28 En gij, mensenkind, profeteer en zeg: Alzo zegt de Heere HEERE, van de kinderen Ammons, en van hun smading; zo zeg: Het zwaard, het zwaard is uitgetrokken, het is ter slachting geveegd om te verdoen, om te glinsteren;
E tu, filho do homem, profetiza, e dize: Assim diz o Senhor DEUS sobre os filhos de Amom, e sua humilhação; Dize pois: A espada, a espada está desembainhada, polida para a matança, para destruir, para reluzir como relâmpago,
29 Terwijl zij u ijdelheid zien, terwijl zij u leugen voorzeggen, om u op de halzen te stellen dergenen, die van de goddelozen verslagen zijn, welker dag gekomen was ten tijde der uiterste ongerechtigheid.

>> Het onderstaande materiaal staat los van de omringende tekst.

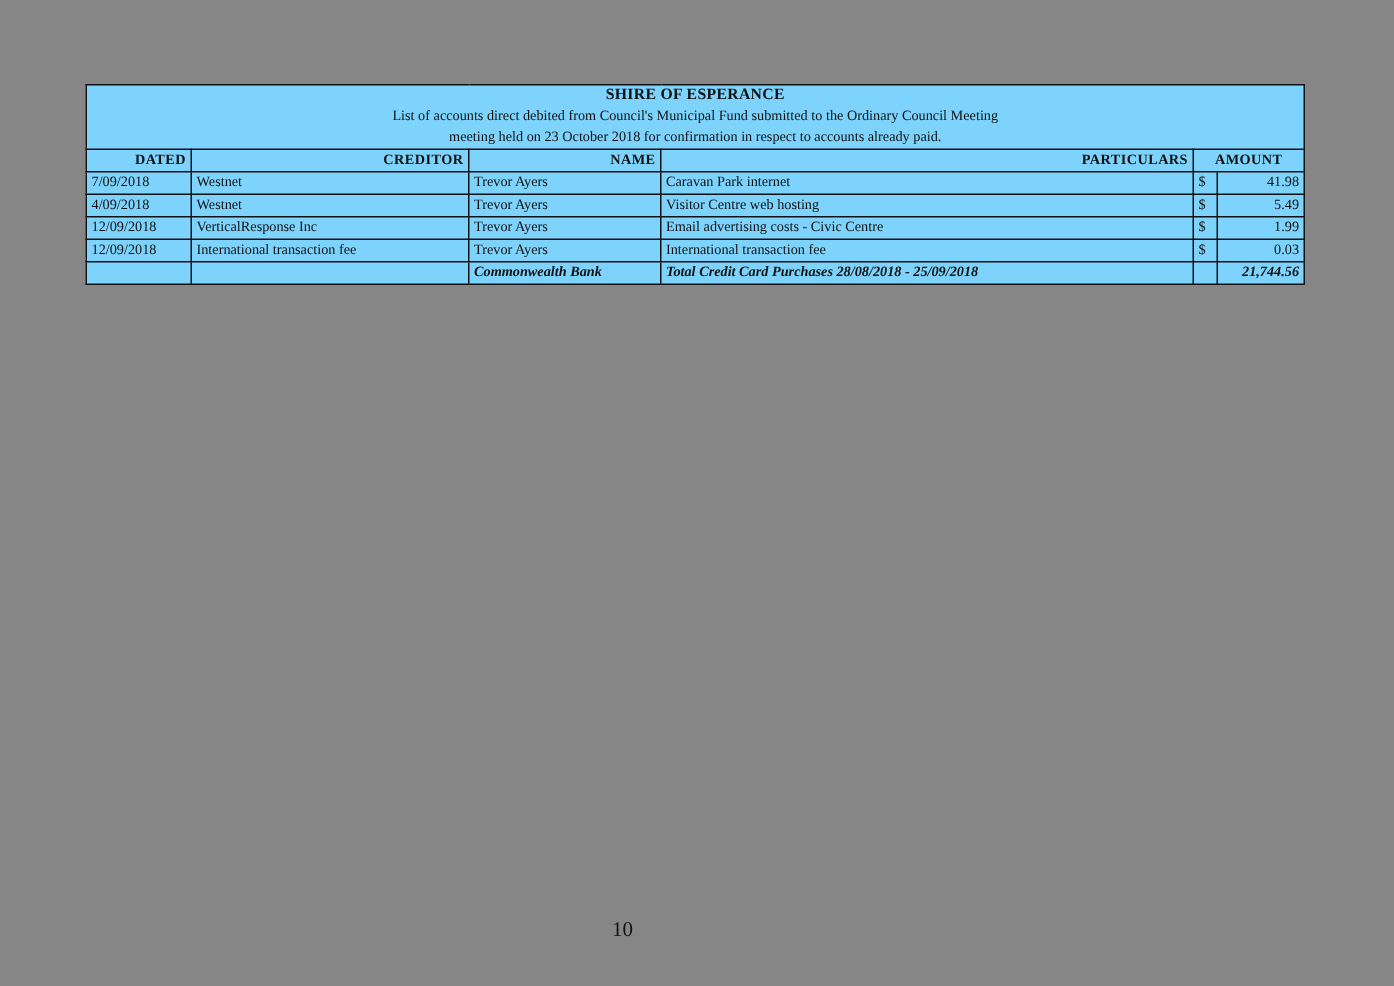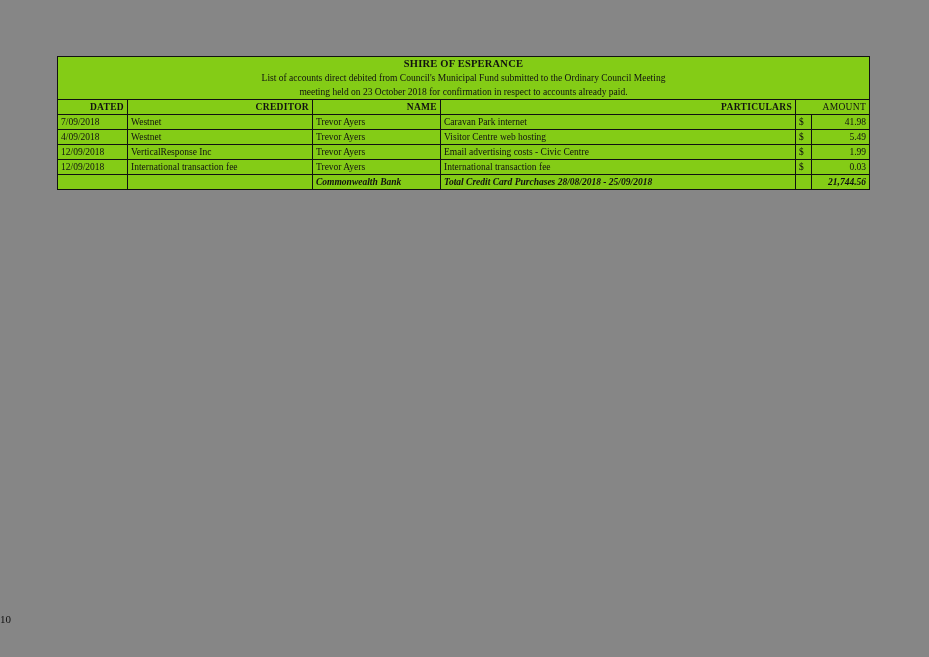"SHIRE OF ESPERANCE" #accounts-table { background: #84cc16 -> #7dd3fc }
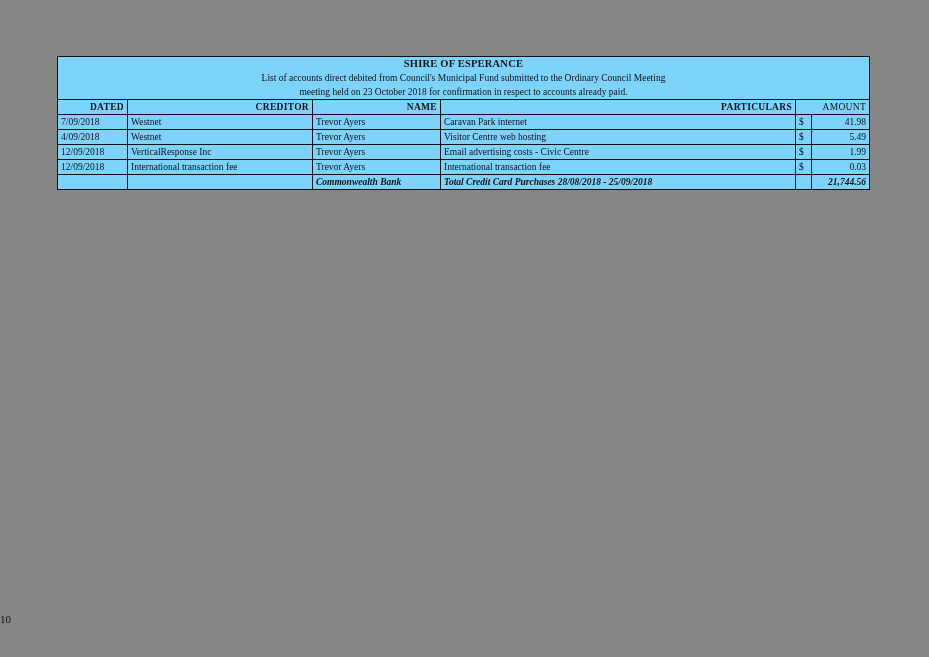"AMOUNT" .hdr-amount-group { font-weight: normal -> bold; text-align: right -> center }
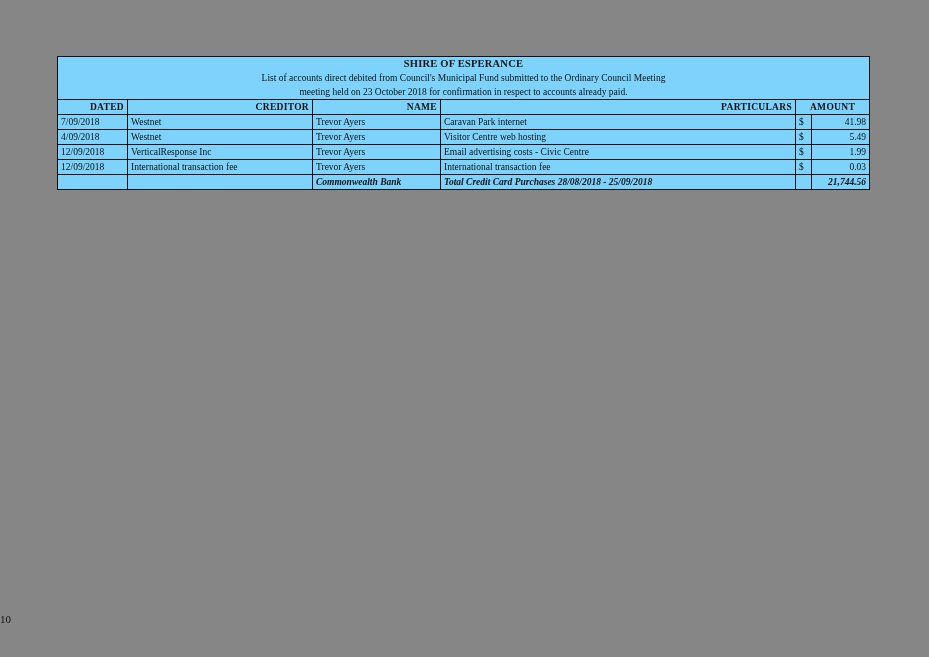"10" #page-number { font-size: 11px -> 14px; text-align: left -> center }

Enquanto te profetizam falsidade, enquanto te adivinham mentira; para te porem sobre os pescoços dos perversos condenados à morte, cujo dia virá no tempo do fim da maldade.
30 Keer uw zwaard weder in zijn schede! In de plaats, waar gij geschapen zijt, in het land uwer woningen zal Ik u richten.
Torna [tua espada] à sua bainha! No lugar onde foste criado, na terra de teu nascimento eu te julgarei.
31 En Ik zal over u Mijn gramschap uitgieten, Ik zal tegen u door het vuur Mijner verbolgenheid blazen; en Ik zal u overgeven in de hand van brandende mensen, smeders des verderfs.
E derramarei sobre ti minha ira; assoprarei contra ti o fogo do meu furor, e te entregarei na mão de homens violentos, habilidosos em destruir.
32 Het vuur zult gij tot spijze zijn, uw bloed zal zijn in het midden des lands; uwer zal niet gedacht worden; want Ik, de HEERE, heb het gesproken.
Para o fogo tu serás combustível; teu sangue estará no meio da terra; não haverá memória de ti; porque eu, o SENHOR, falei.